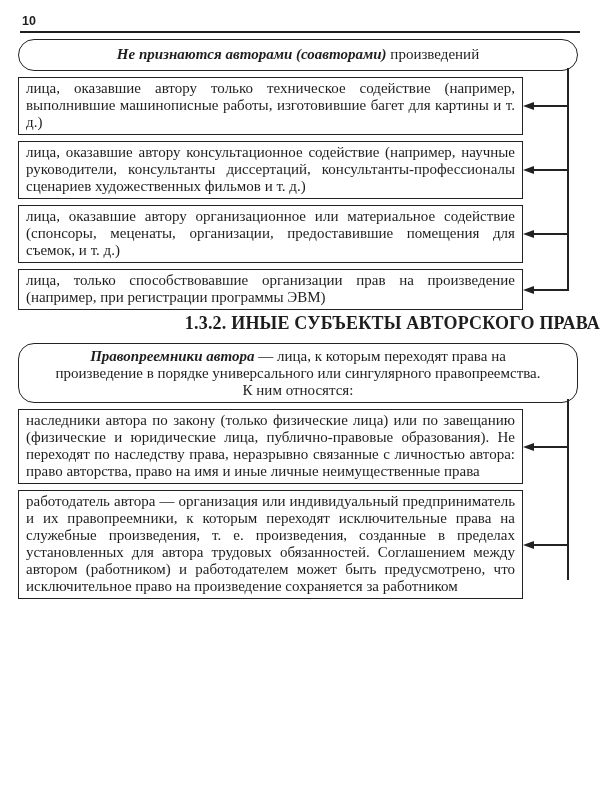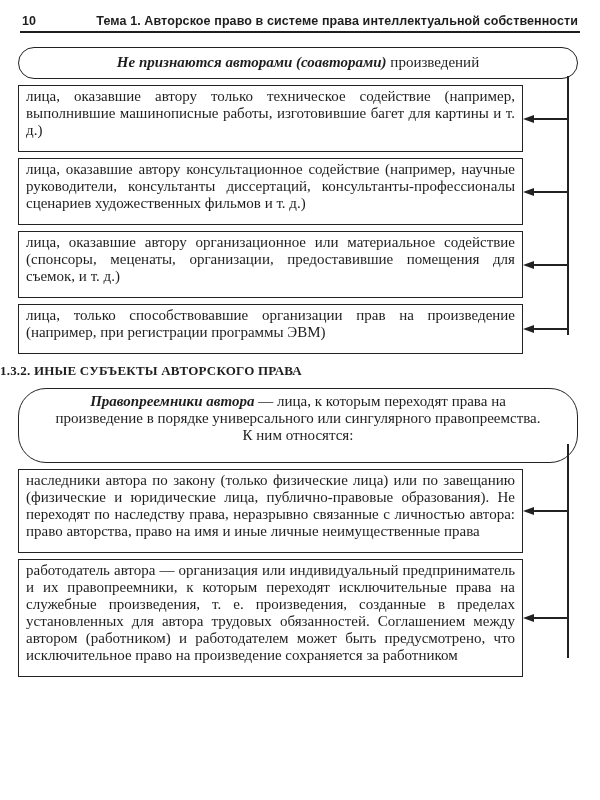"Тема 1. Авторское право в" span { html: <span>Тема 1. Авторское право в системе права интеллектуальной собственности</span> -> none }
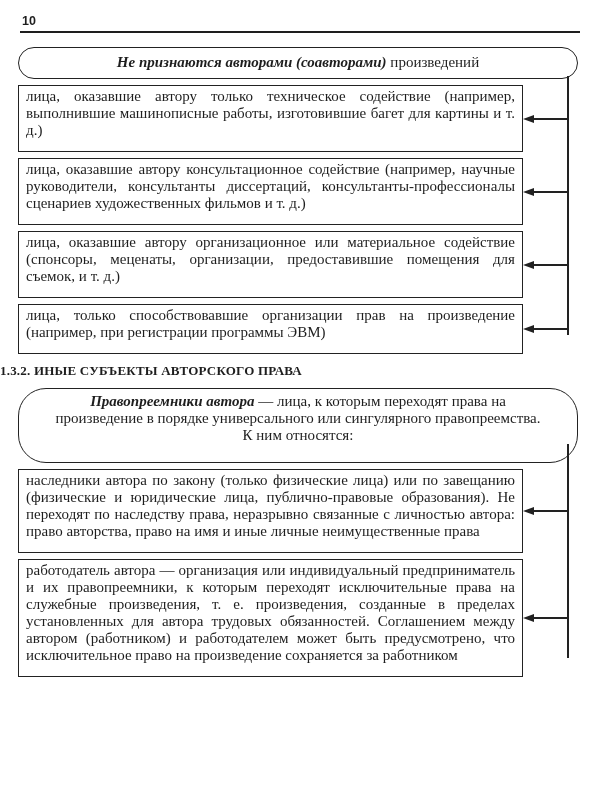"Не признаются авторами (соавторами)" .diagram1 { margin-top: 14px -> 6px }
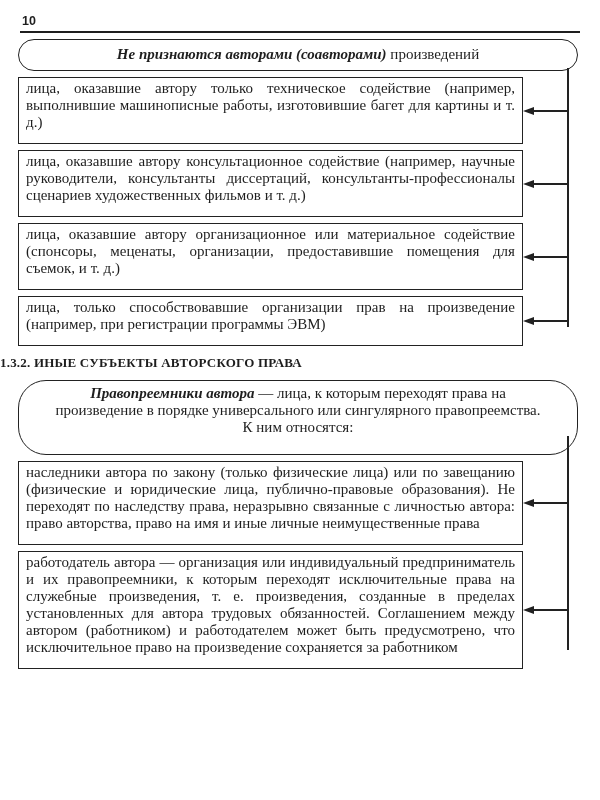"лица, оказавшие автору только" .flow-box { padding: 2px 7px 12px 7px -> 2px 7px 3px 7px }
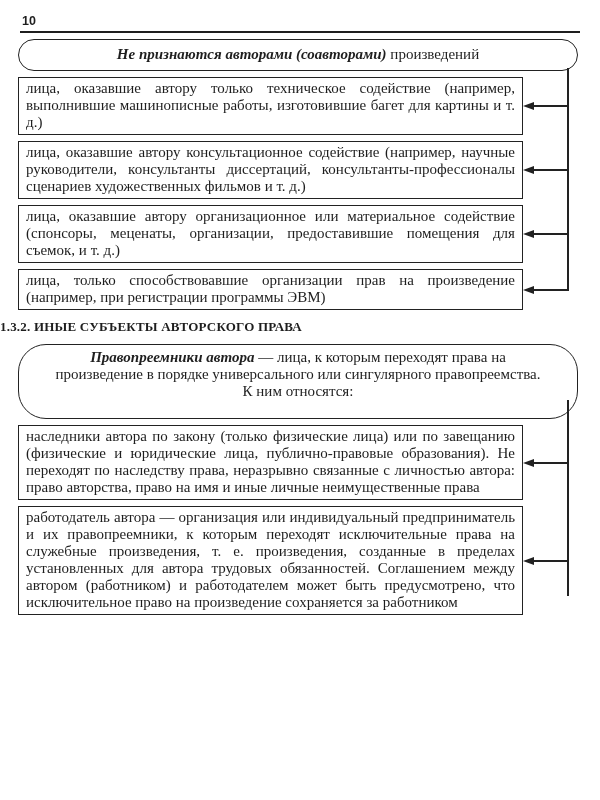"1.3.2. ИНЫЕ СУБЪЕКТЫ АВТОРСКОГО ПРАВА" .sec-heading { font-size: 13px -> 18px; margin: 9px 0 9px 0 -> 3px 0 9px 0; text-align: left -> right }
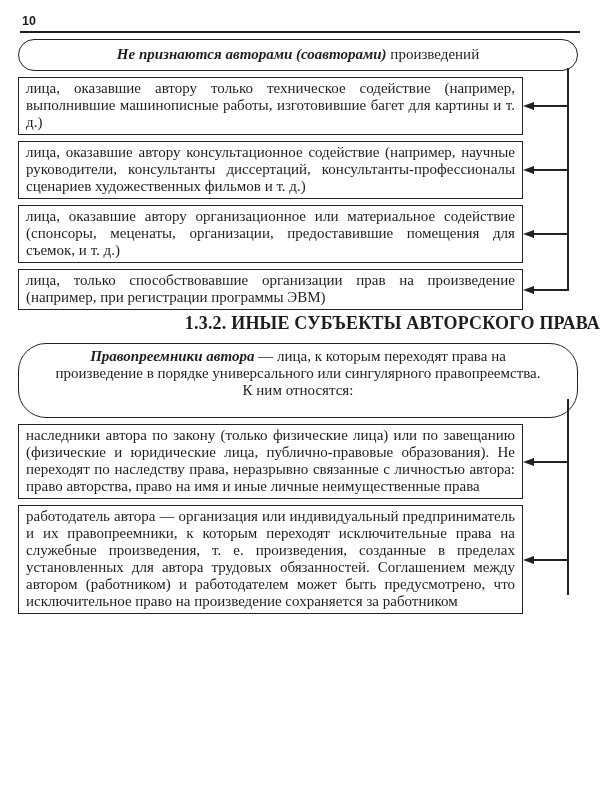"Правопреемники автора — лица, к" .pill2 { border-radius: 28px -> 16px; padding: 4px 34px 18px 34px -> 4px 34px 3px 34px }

-.-.-

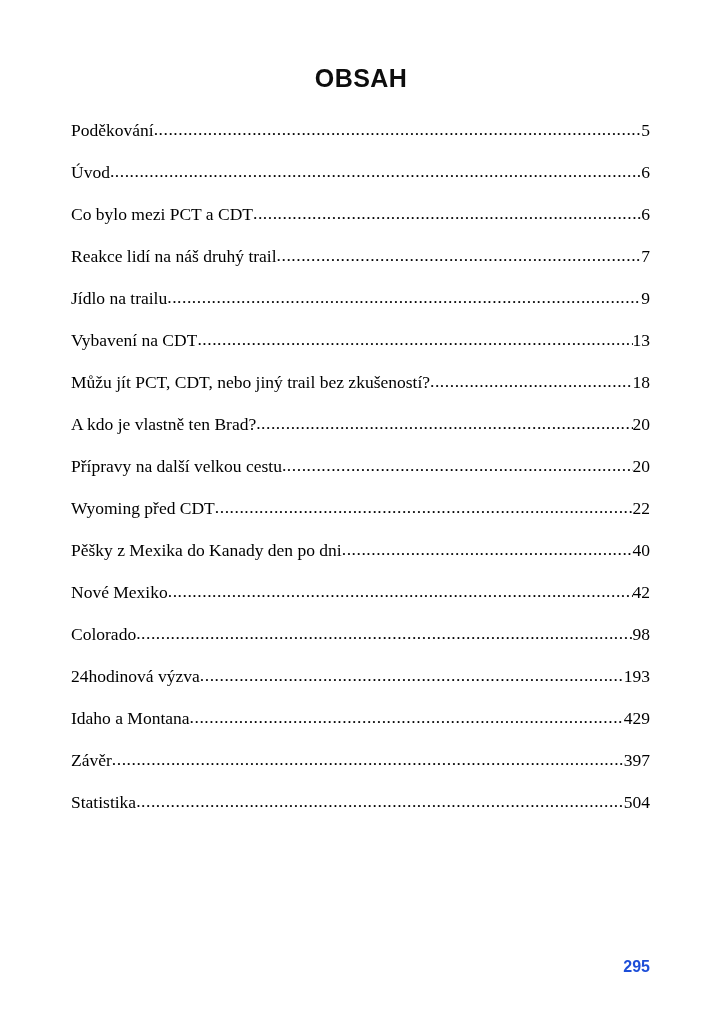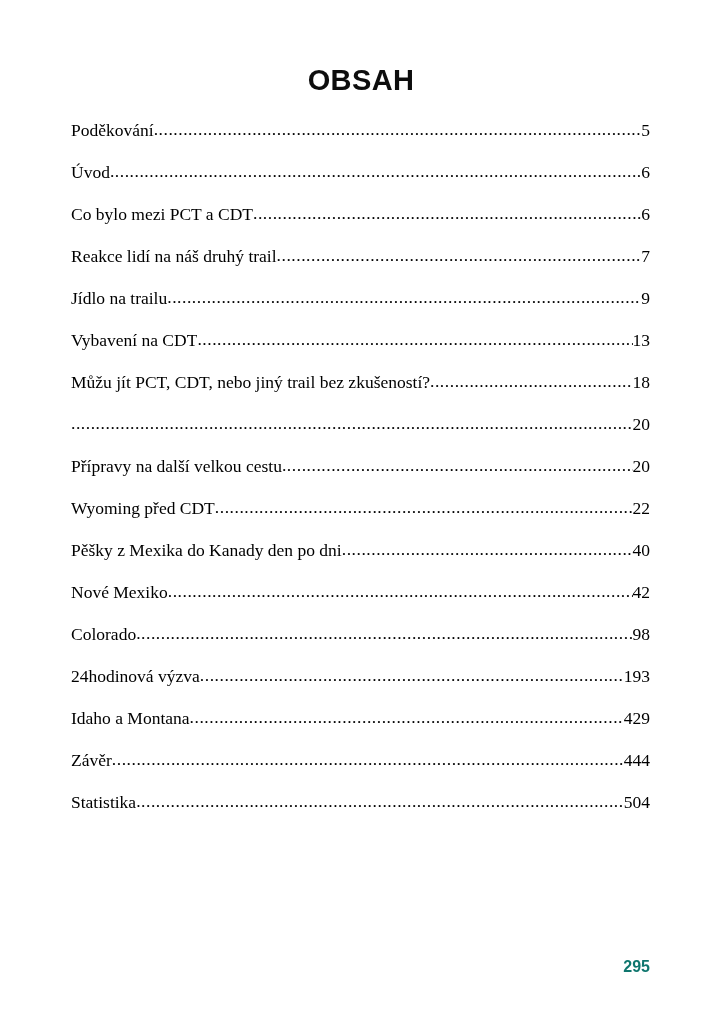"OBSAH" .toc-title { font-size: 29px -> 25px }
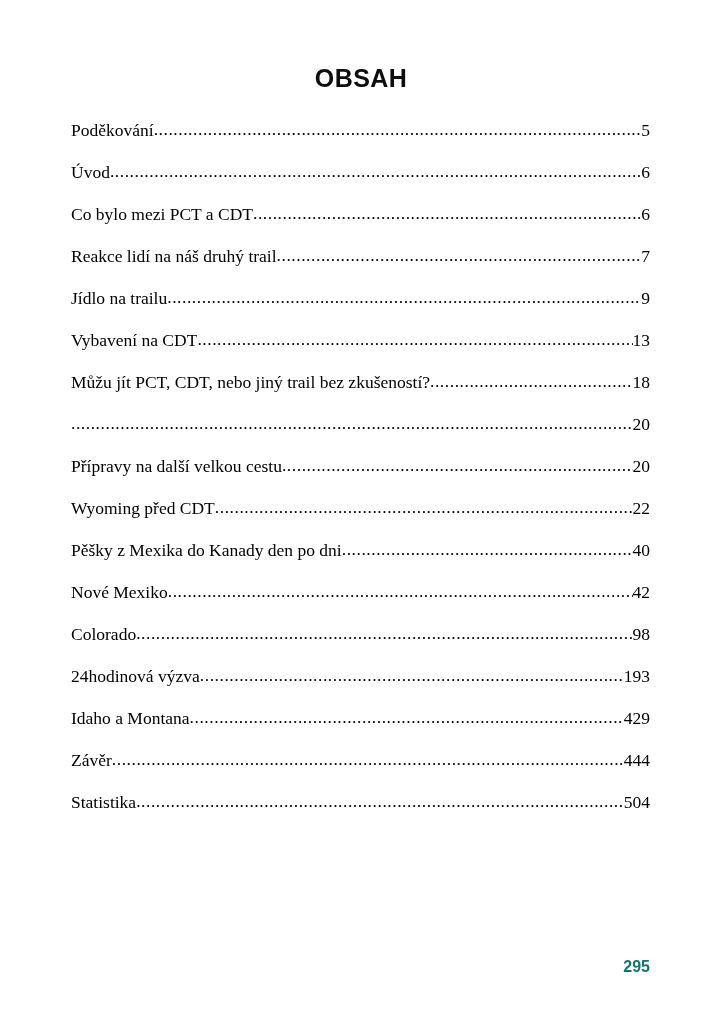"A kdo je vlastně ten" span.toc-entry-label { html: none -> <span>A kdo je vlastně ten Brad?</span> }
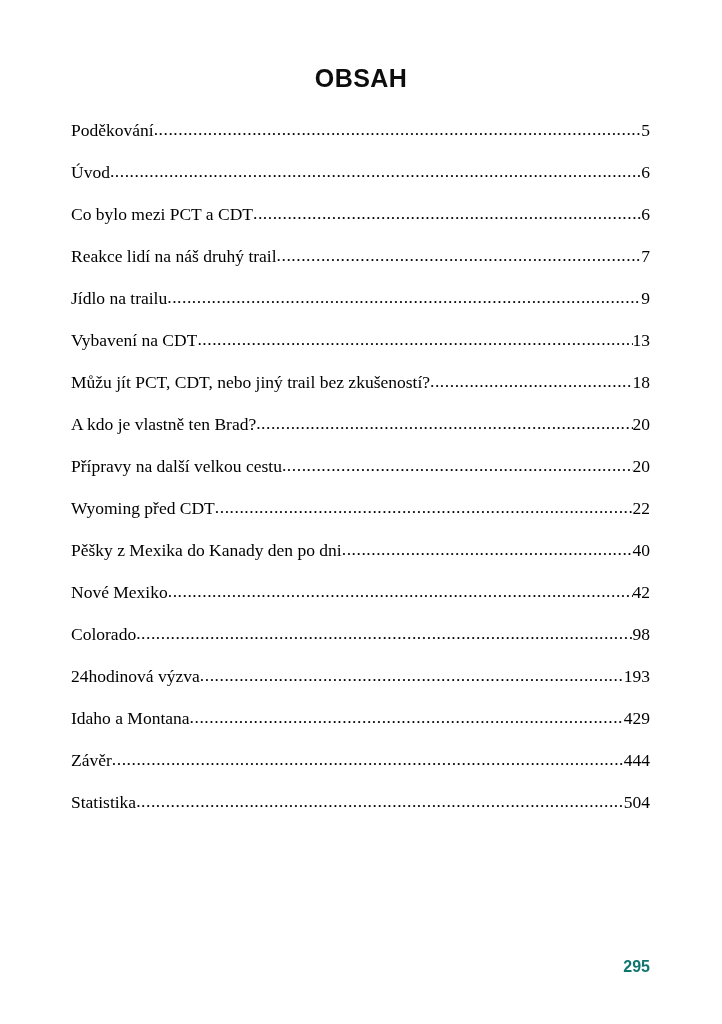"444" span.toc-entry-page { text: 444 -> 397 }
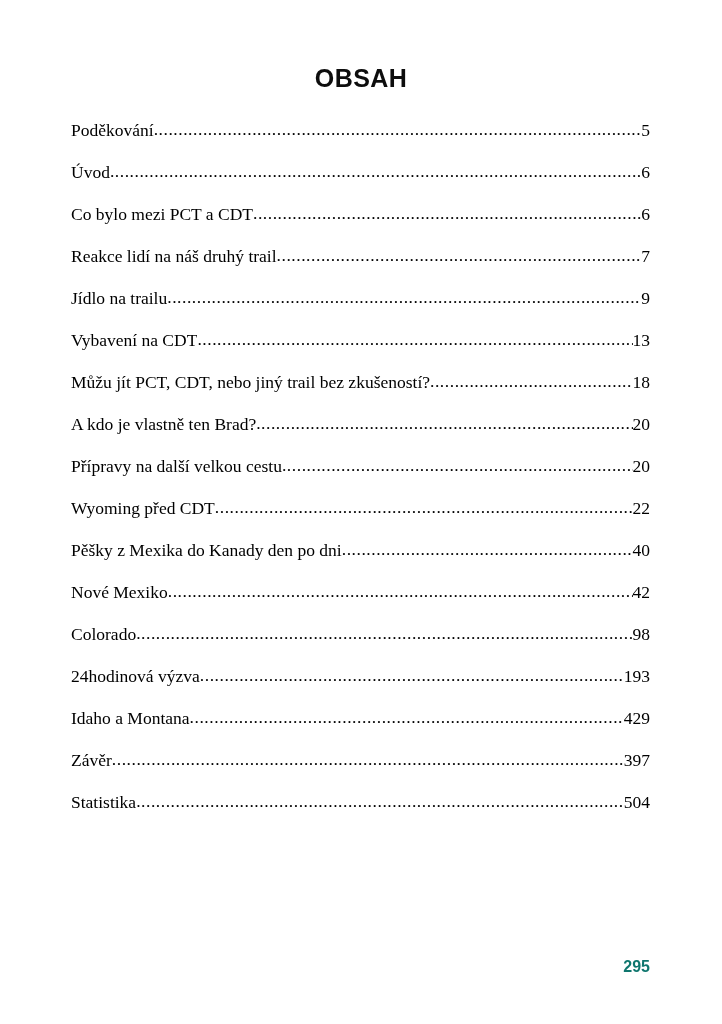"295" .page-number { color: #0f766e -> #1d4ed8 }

-.-.-

PROBLEM - An exact copy of the lines above from the one with "font-size: 29px ->" up to and including the one with "color: #0f766e ->" is required; reproduce only those lines, omitting all pictures.

WRITTEN SOLUTION -
"OBSAH" .toc-title { font-size: 29px -> 25px }
"A kdo je vlastně ten" span.toc-entry-label { html: none -> <span>A kdo je vlastně ten Brad?</span> }
"444" span.toc-entry-page { text: 444 -> 397 }
"295" .page-number { color: #0f766e -> #1d4ed8 }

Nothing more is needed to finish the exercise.